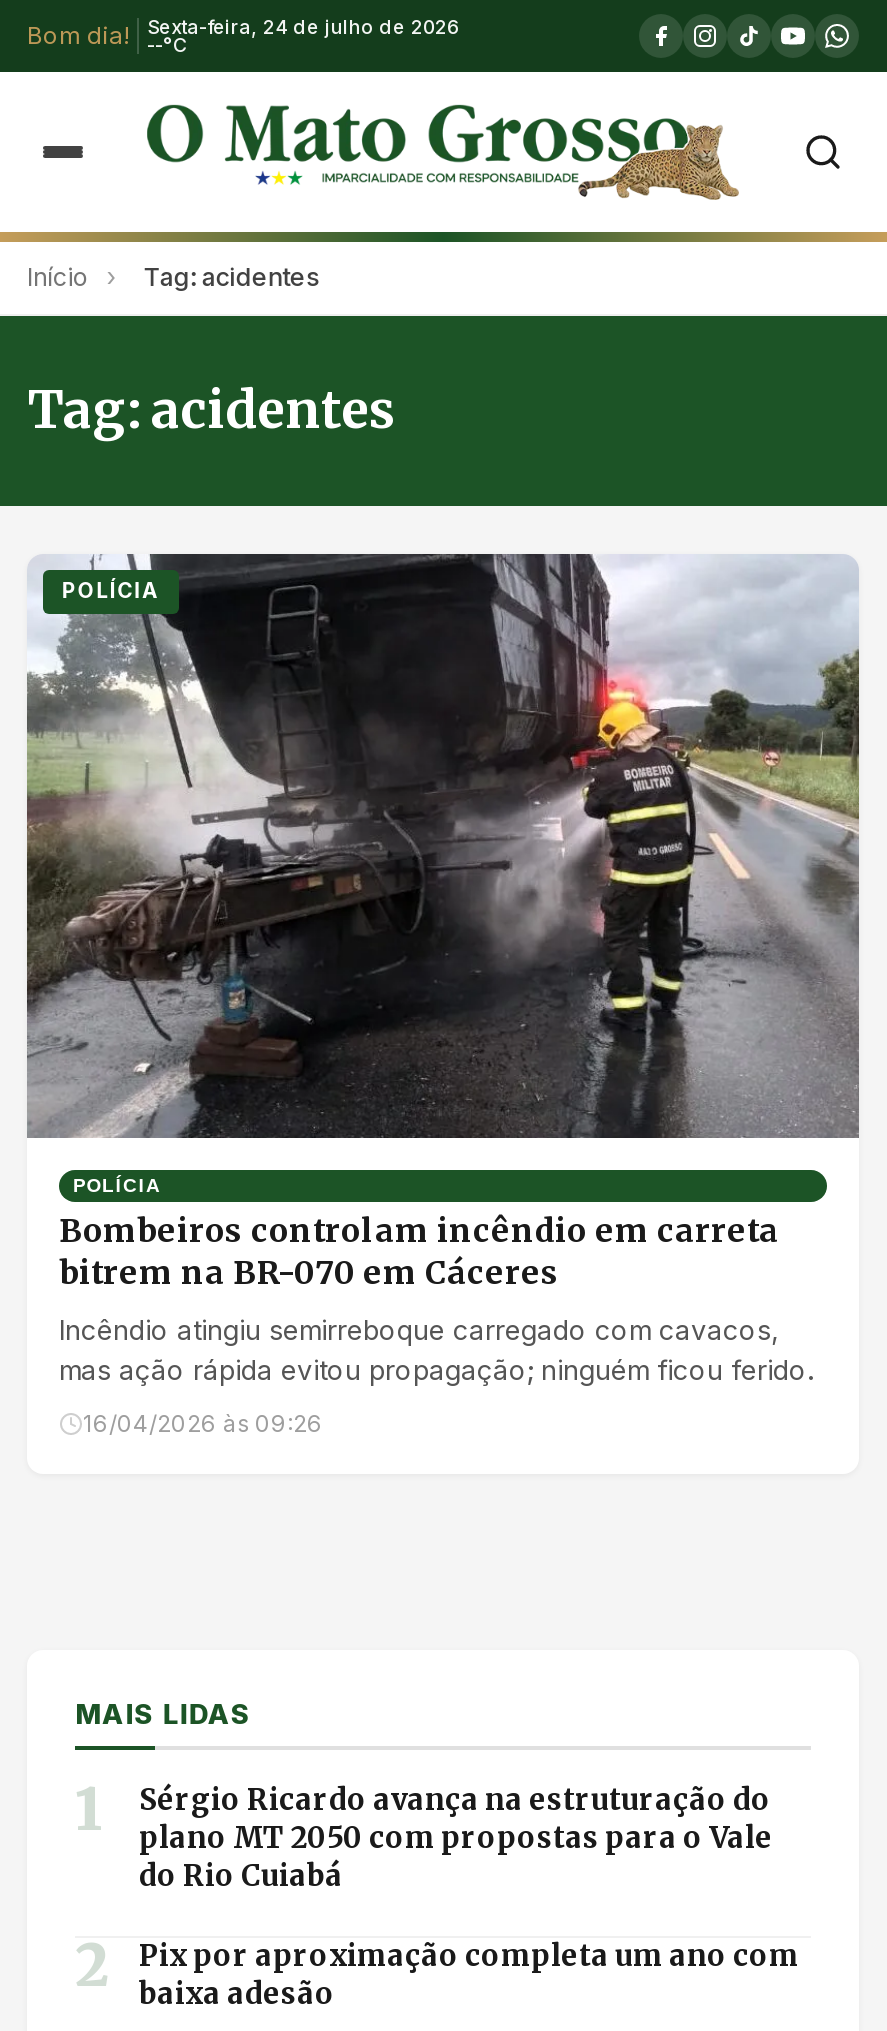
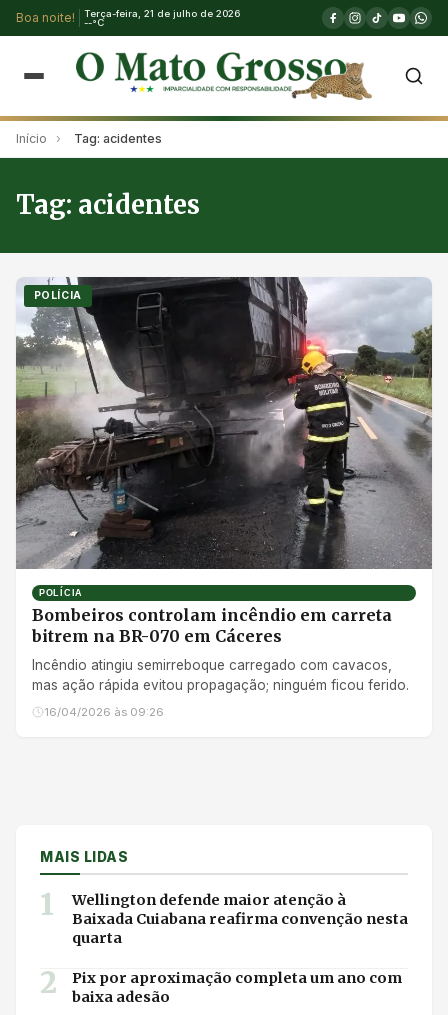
- Bom dia!
- Sexta-feira, 24 de julho de 2026
+ Boa noite!
+ Terça-feira, 21 de julho de 2026

- Sérgio Ricardo avança na estruturação do
- plano MT 2050 com propostas para o Vale
- do Rio Cuiabá
+ Wellington defende maior atenção à
+ Baixada Cuiabana reafirma convenção nesta
+ quarta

→ INSTRUCTIONS FOR THE TASK: None of the pictures belong in the copy; transcribe the rest of the data exactly.

→ SOLVED PROBLEM:
- Bom dia!
- Sexta-feira, 24 de julho de 2026
+ Boa noite!
+ Terça-feira, 21 de julho de 2026

- Sérgio Ricardo avança na estruturação do
- plano MT 2050 com propostas para o Vale
- do Rio Cuiabá
+ Wellington defende maior atenção à
+ Baixada Cuiabana reafirma convenção nesta
+ quarta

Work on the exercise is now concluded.